The Bratislava City Gallery houses the collection containing over 34,000 works. Since its establishment in 1959, when it was separated from the Bratislava City Museum, the Gallery has enriched its collection through donated and purchased acquisitions on a regular basis. The visitors can see crucial works from the collection in permanent exhibitions. In 2008 the Gallery opened three exhibitions at the Palffy Palace, mapping the development of fine art from the nineteenth century up to the present day. In a slightly modified way it is also presented in the exhibition “One and a half century. Painting and sculpture from the period of 1800 – 1950 in the Bratislava City Gallery´s collections”. Our aim is to provide a comprehensive overview of crucial styles and subjects in the art of the period under the focus through the works of art by Central European visual artists, many of whom considerably influenced the local art scene.

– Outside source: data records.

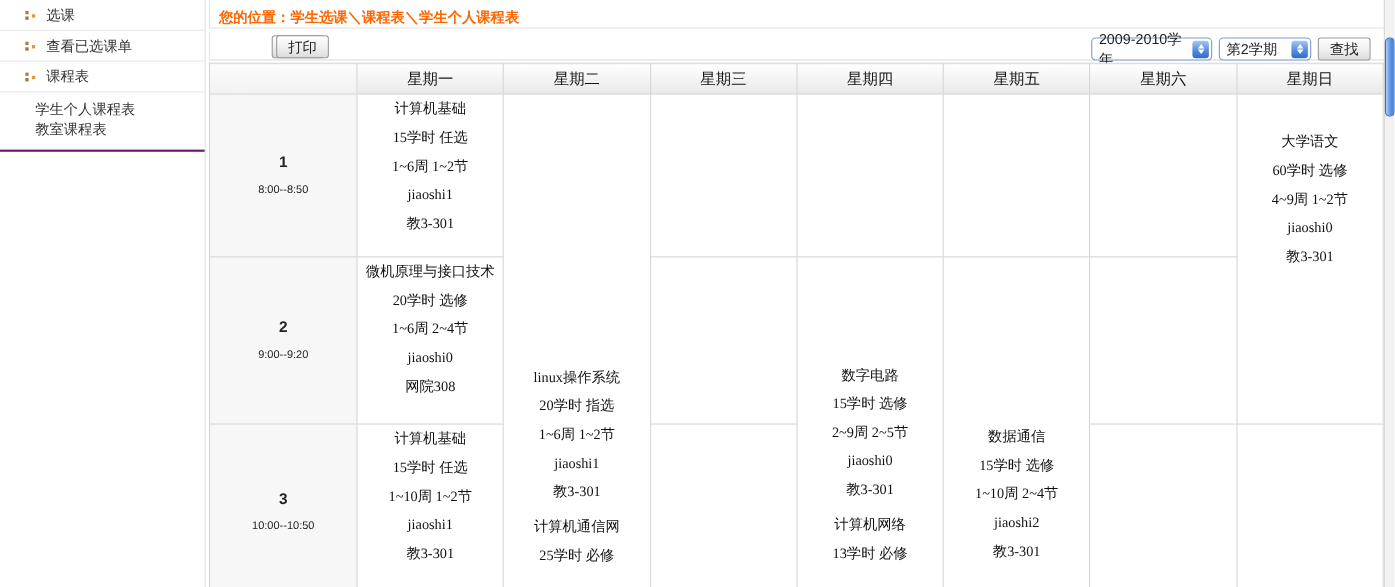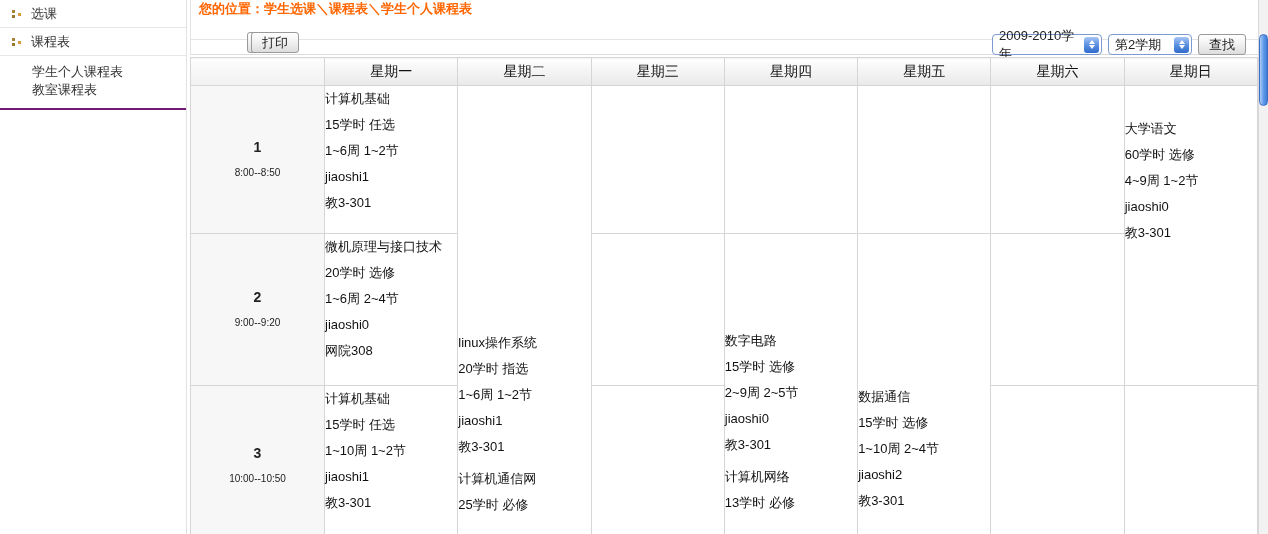--- a/index.html
+++ b/index.html
@@ -9,7 +9,7 @@
 
   
   .sidebar { position:absolute; left:0; top:0; width:187px; height:534px; border-right:1px solid #e2e2e2; background:#fff; }
-  .side-item { height:28px; display:flex; align-items:center; gap:9px; padding-left:12px; border-bottom:1px solid #e7e7e7; font-size:13px; color:#333; cursor:pointer; }
+  .side-item { height:28px; display:flex; align-items:center; gap:9px; padding-left:23px; border-bottom:1px solid #e7e7e7; font-size:13px; color:#333; cursor:pointer; }
   .menu-icon { position:relative; width:10px; height:10px; flex:0 0 10px; }
   .menu-icon::before { content:""; position:absolute; left:0; top:1px; width:3px; height:3px; background:#a98436; box-shadow:0 5px 0 #9a7832; }
   .menu-icon::after  { content:""; position:absolute; left:6px; top:4px; width:3px; height:3px; background:#d89a3e; }

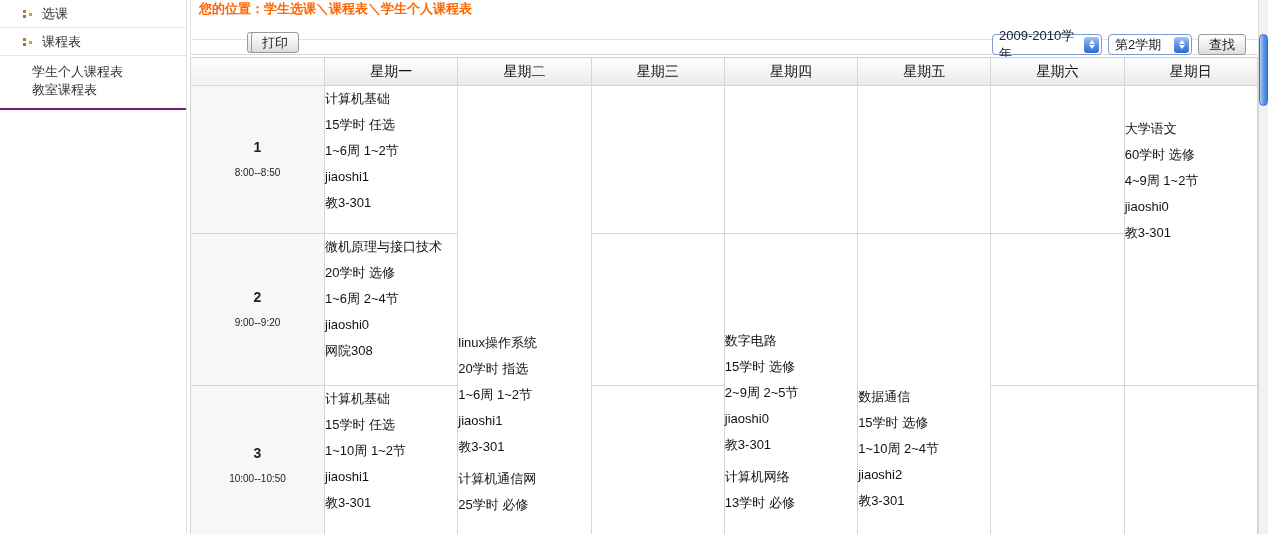--- a/index.html
+++ b/index.html
@@ -18,7 +18,7 @@
 
   
   .content { position:absolute; left:190px; top:0; width:1068px; height:534px; }
-  .breadcrumb-bar { position:absolute; left:0; top:0; width:100%; height:40px; border-left:1px solid #e4e4e4; border-bottom:1px solid #e4e4e4; display:flex; align-items:flex-start; }
+  .breadcrumb-bar { position:absolute; left:0; top:0; width:100%; height:26px; border-left:1px solid #e4e4e4; border-bottom:1px solid #e4e4e4; display:flex; align-items:flex-end; }
   .breadcrumb { padding-left:8px; font-size:13px; font-weight:bold; color:#ff6600; }
 
   .toolbar { position:absolute; left:0; top:29px; width:100%; height:26px; border-left:1px solid #e4e4e4; border-bottom:1px solid #dcdcdc; }

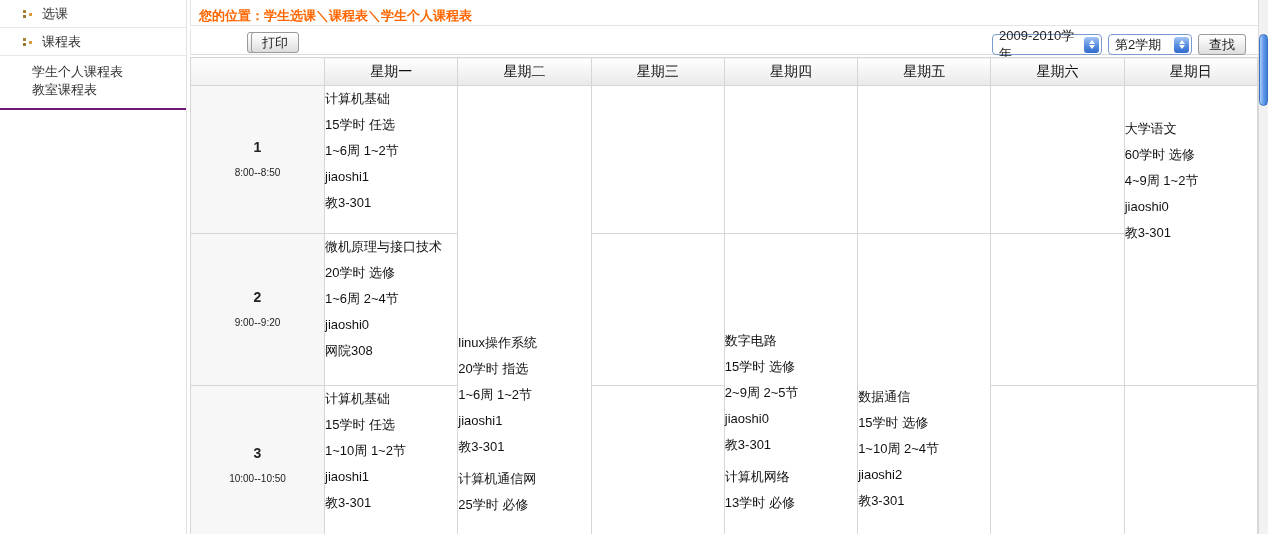--- a/index.html
+++ b/index.html
@@ -77,6 +77,10 @@
     </div>
     <div class="side-item">
       <span class="menu-icon"></span>
+      <span>查看已选课单</span>
+    </div>
+    <div class="side-item">
+      <span class="menu-icon"></span>
       <span>课程表</span>
     </div>
     <div class="side-subs">

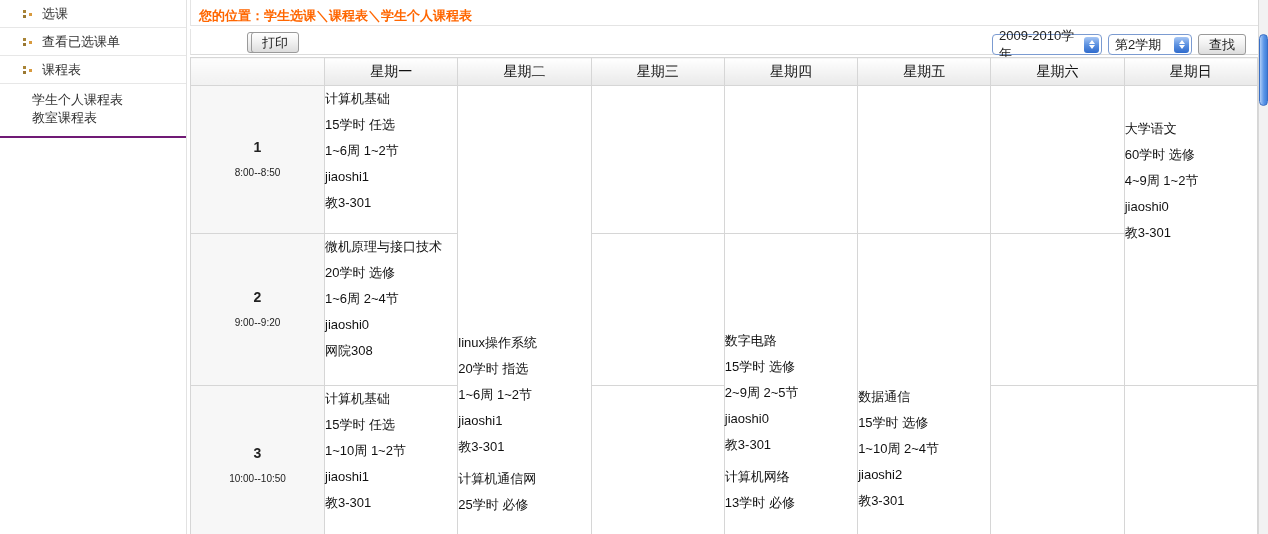--- a/index.html
+++ b/index.html
@@ -49,7 +49,7 @@
   td.timecell { background:#f7f7f7; text-align:center; vertical-align:middle; }
   .p-no   { font-size:14px; font-weight:bold; height:26px; line-height:26px; }
   .p-time { font-size:10px; height:26px; line-height:26px; }
-  td.cc { background:#fff; text-align:left; vertical-align:top; }
+  td.cc { background:#fff; text-align:center; vertical-align:top;font-family:Liberation Serif, serif; }
   .line { height:26px; line-height:26px; font-size:13px; color:#111; white-space:nowrap; }
   tr.r1 td { height:148px; }
   tr.r2 td { height:152px; }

The earliest collection items are represented by portraits, be it official portraits in the manner of classicism or portraits commissioned by burghers during the Biedermeier period. Among the most captivating ones are the portraits of little children, which were especially popular with the public. Local art production is represented by several views of Bratislava that still maintained a status of the coronation town in the first half of the nineteenth century. But the current trends in visual culture were set by a nearby Vienna; the Academy of Fine Arts in Vienna was attended by many artists whose works can be seen in the present exhibition. The first art selling exhibition in Bratislava was held only in 1883 to support the erection of a monument in the honour of Johann N. Hummel. Two years later, Bratislava Art Association was established. In the area of painting and sculpture, the last third of the century is characterised by a plurality of styles; in portraiture, for instance, the tendencies of realism and elements of naturalism prevailed. The gap between exponents of academic art and proponents of unofficial art movements was getting wider.

Slovak fine art in the first half of the twentieth century was formed in the conditions of permanent changes affecting life of each individual including the artists. World events of unprecedented intensity, social catastrophes, the break-up of states, two world wars, revolutions, all these events had a tremendous impact on people´s life. And it was in this turbulent period that the autonomous and authentic art emerged that laid the foundations for Slovak modern art.